**Edit difference data:**
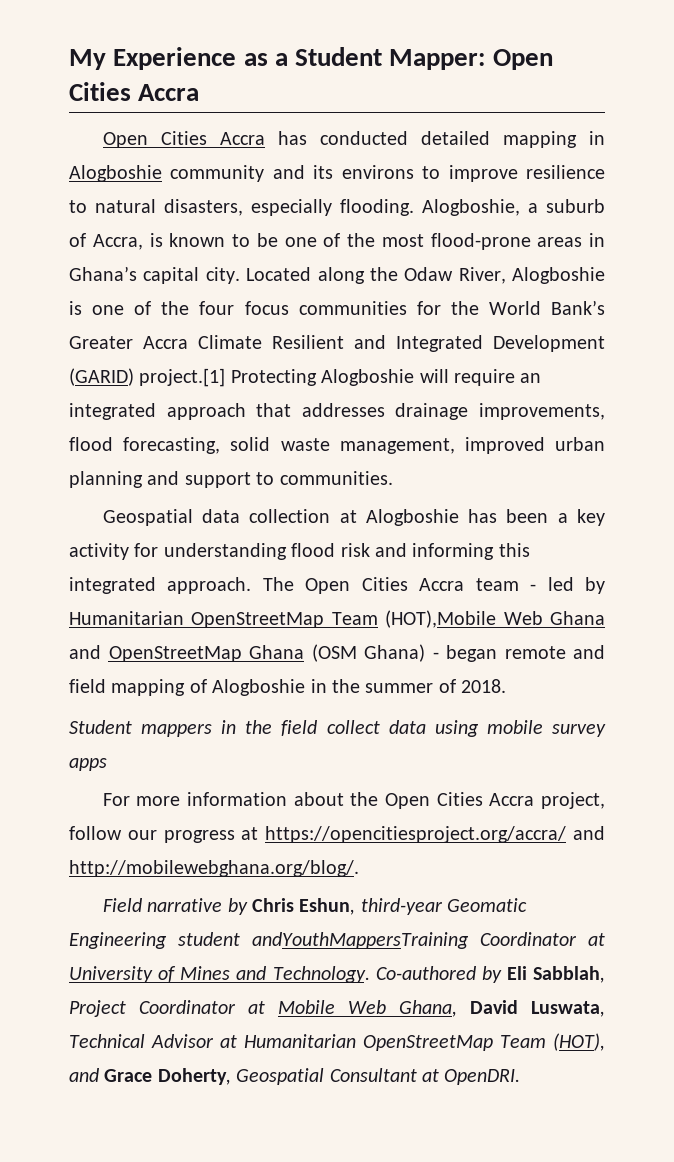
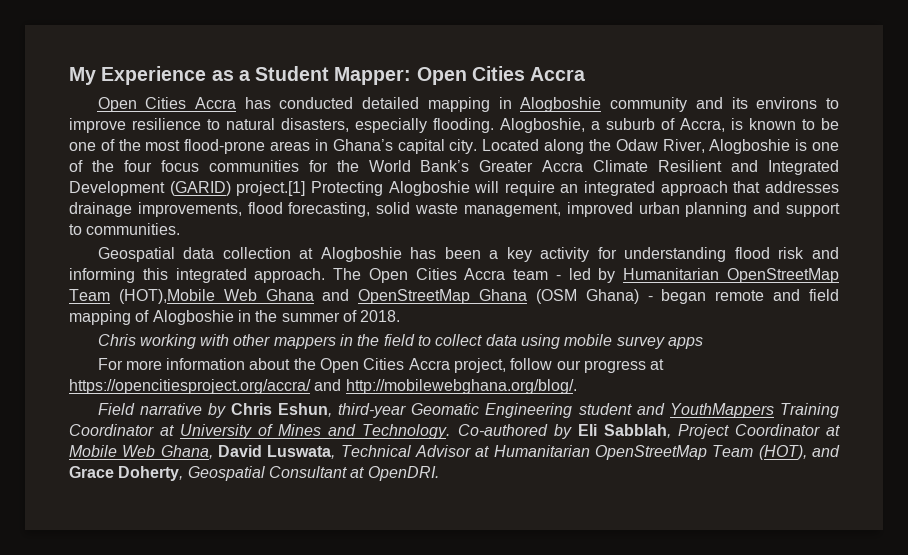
[69,720,132,734] Student -> [97,334,271,349] Chris working with other
(318, 728) none -> [418,335,432,346] to
[252,932,469,949] andYouthMappersTraining -> [636,403,839,418] and YouthMappers Training

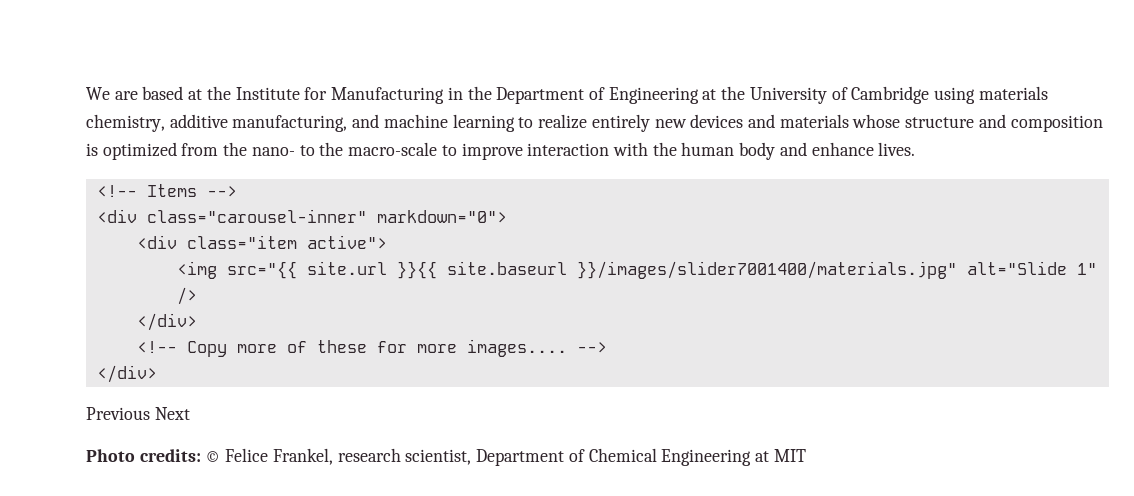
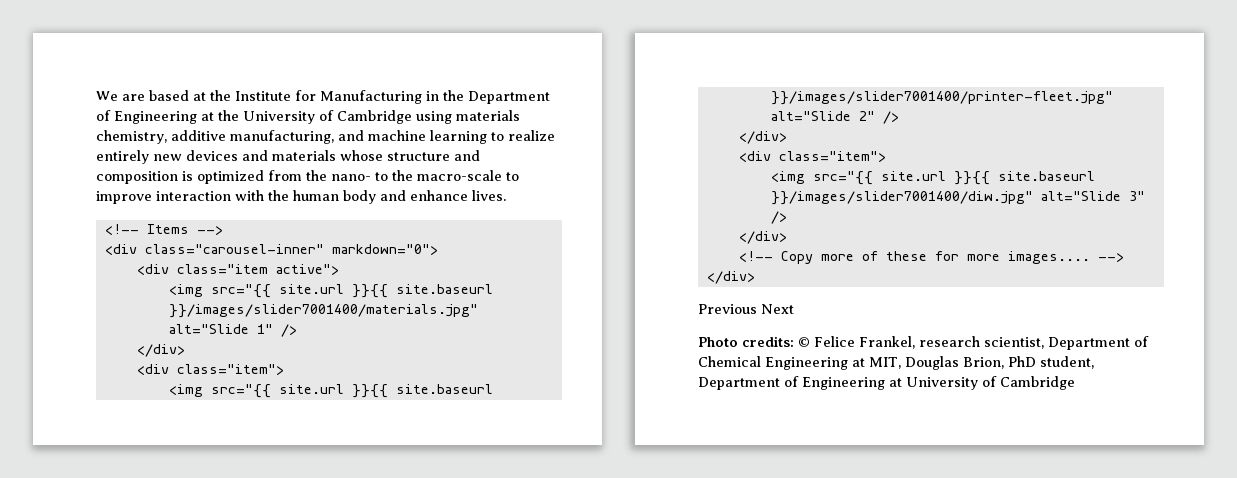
(197, 322) none -> [136,364,284,375] [168,384,493,398] [770,91,1113,105] [770,111,899,124] [738,131,787,144] [738,151,886,162] [770,171,1095,185] [770,191,1145,205] [770,211,787,224] [738,231,787,244] // <div class="item"> // <img src="{{ site.url }}{{ site.baseurl }}/images/slider7001400/printer-fleet.jpg" alt="Slide 2" /> // </div> // <div class="item"> // <img src="{{ site.url }}{{ site.baseurl }}/images/slider7001400/diw.jpg" alt="Slide 3" /> // </div>
[773,449,806,462] MIT -> [869,356,1094,370] [698,376,1075,390] MIT, Douglas Brion, PhD student, Department of Engineering at University of Cambridge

**Your goal:** Leaving the pictures aside, output each entry above exactly as written.

**Solution:**
[69,720,132,734] Student -> [97,334,271,349] Chris working with other
(318, 728) none -> [418,335,432,346] to
[252,932,469,949] andYouthMappersTraining -> [636,403,839,418] and YouthMappers Training

(197, 322) none -> [136,364,284,375] [168,384,493,398] [770,91,1113,105] [770,111,899,124] [738,131,787,144] [738,151,886,162] [770,171,1095,185] [770,191,1145,205] [770,211,787,224] [738,231,787,244] // <div class="item"> // <img src="{{ site.url }}{{ site.baseurl }}/images/slider7001400/printer-fleet.jpg" alt="Slide 2" /> // </div> // <div class="item"> // <img src="{{ site.url }}{{ site.baseurl }}/images/slider7001400/diw.jpg" alt="Slide 3" /> // </div>
[773,449,806,462] MIT -> [869,356,1094,370] [698,376,1075,390] MIT, Douglas Brion, PhD student, Department of Engineering at University of Cambridge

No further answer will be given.